Konishi Co., Ltd. (TSE:4956) announced strong profits, but the stock was stagnant. We did some digging, and we found some concerning factors in the details.
See our latest analysis for Konishi
Zooming In On Konishi's Earnings
In high finance, the key ratio used to measure how well a company converts reported profits into free cash flow (FCF) is the accrual ratio (from cashflow). To get the accrual ratio we first subtract FCF from profit for a period, and then divide that number by the average operating assets for the period. You could think of the accrual ratio from cashflow as the 'non-FCF profit ratio'.
Therefore, it's actually considered a good thing when a company has a negative accrual ratio, but a bad thing if its accrual ratio is positive. That is not intended to imply we should worry about a positive accrual ratio, but it's worth noting where the accrual ratio is rather high. Notably, there is some academic evidence that suggests that a high accrual ratio is a bad sign for near-term profits, generally speaking.
For the year to September 2024, Konishi had an accrual ratio of 0.21. Therefore, we know that it's free cashflow was significantly lower than its statutory profit, which is hardly a good thing. In the last twelve months it actually had negative free cash flow, with an outflow of JP¥4.8b despite its profit of JP¥7.30b, mentioned above. We saw that FCF was JP¥4.7b a year ago though, so Konishi has at least been able to generate positive FCF in the past.

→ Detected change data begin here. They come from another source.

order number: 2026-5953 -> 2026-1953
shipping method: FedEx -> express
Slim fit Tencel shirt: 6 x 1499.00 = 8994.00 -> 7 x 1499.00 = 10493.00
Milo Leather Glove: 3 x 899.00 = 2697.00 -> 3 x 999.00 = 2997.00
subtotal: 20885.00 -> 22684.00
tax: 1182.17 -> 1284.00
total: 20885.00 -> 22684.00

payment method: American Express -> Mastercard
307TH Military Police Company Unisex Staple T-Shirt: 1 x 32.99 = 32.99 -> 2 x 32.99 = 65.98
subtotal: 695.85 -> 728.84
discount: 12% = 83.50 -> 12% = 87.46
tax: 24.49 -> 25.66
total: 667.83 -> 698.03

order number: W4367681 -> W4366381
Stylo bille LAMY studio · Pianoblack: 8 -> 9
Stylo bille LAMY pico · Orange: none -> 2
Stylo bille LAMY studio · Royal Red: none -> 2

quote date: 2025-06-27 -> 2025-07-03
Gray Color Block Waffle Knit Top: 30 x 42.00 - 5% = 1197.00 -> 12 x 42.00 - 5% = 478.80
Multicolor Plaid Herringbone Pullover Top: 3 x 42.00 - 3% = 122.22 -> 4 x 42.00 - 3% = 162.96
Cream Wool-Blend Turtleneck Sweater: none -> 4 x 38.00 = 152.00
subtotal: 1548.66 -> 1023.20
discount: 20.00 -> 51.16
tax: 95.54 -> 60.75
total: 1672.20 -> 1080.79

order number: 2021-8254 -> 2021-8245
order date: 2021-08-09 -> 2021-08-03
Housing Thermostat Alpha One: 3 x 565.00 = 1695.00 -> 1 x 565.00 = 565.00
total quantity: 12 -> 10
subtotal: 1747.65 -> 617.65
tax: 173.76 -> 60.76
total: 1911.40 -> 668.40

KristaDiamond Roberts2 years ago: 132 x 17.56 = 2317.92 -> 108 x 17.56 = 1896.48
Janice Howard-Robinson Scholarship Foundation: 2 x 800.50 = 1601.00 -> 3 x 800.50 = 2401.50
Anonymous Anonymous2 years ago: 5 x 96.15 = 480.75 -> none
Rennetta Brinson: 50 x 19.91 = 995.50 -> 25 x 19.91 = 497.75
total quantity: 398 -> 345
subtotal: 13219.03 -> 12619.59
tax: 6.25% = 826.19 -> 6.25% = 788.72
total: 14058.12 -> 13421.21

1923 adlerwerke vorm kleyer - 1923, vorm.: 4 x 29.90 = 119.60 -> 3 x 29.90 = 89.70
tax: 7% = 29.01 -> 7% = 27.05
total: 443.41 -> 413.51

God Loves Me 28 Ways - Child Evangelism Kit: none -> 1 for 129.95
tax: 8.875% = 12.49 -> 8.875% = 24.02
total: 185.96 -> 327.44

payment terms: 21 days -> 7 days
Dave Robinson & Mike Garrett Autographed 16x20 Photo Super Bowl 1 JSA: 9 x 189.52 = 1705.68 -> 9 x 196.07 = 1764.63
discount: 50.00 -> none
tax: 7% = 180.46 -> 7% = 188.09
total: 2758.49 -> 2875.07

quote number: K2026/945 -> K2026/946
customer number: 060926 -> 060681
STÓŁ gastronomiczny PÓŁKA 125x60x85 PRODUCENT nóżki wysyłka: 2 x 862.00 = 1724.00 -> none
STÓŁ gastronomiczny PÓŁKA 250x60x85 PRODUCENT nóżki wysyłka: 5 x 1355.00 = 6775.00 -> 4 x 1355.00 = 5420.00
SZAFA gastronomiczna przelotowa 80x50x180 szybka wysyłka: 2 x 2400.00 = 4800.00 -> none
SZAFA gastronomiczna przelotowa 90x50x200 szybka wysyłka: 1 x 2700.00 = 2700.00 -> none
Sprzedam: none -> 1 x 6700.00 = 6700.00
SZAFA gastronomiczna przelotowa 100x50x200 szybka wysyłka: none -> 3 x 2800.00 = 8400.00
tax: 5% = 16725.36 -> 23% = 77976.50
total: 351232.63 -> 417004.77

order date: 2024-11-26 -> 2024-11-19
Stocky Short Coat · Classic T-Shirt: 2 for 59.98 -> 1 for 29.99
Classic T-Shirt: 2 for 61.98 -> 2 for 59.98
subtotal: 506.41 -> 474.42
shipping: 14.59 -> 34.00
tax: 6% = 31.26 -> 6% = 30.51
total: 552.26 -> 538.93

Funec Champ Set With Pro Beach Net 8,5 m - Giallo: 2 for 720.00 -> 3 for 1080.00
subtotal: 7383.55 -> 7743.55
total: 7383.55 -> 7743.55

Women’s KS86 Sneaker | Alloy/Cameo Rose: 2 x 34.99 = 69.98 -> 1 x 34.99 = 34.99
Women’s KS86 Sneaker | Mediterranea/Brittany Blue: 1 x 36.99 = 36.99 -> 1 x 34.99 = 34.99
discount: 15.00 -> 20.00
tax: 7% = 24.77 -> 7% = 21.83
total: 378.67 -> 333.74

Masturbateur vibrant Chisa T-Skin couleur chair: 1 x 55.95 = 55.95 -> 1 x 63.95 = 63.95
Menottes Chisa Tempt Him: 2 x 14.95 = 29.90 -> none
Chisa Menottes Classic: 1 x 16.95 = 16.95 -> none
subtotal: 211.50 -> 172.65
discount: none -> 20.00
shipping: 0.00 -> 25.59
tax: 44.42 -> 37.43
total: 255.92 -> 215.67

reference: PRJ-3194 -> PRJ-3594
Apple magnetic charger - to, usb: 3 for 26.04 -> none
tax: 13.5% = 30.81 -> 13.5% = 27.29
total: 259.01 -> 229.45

That might leave you wondering what analysts are forecasting in terms of future profitability. Luckily, you can click here to see an interactive graph depicting future profitability, based on their estimates.
Our Take On Konishi's Profit Performance
Konishi didn't convert much of its profit to free cash flow in the last year, which some investors may consider rather suboptimal. Because of this, we think that it may be that Konishi's statutory profits are better than its underlying earnings power. Nonetheless, it's still worth noting that its earnings per share have grown at 39% over the last three years. At the end of the day, it's essential to consider more than just the factors above, if you want to understand the company properly. So while earnings quality is important, it's equally important to consider the risks facing Konishi at this point in time. Our analysis shows 3 warning signs for Konishi (1 doesn't sit too well with us!) and we strongly recommend you look at these before investing.
This note has only looked at a single factor that sheds light on the nature of Konishi's profit. But there is always more to discover if you are capable of focussing your mind on minutiae. For example, many people consider a high return on equity as an indication of favorable business economics, while others like to 'follow the money' and search out stocks that insiders are buying. So you may wish to see this free collection of companies boasting high return on equity, or this list of stocks with high insider ownership.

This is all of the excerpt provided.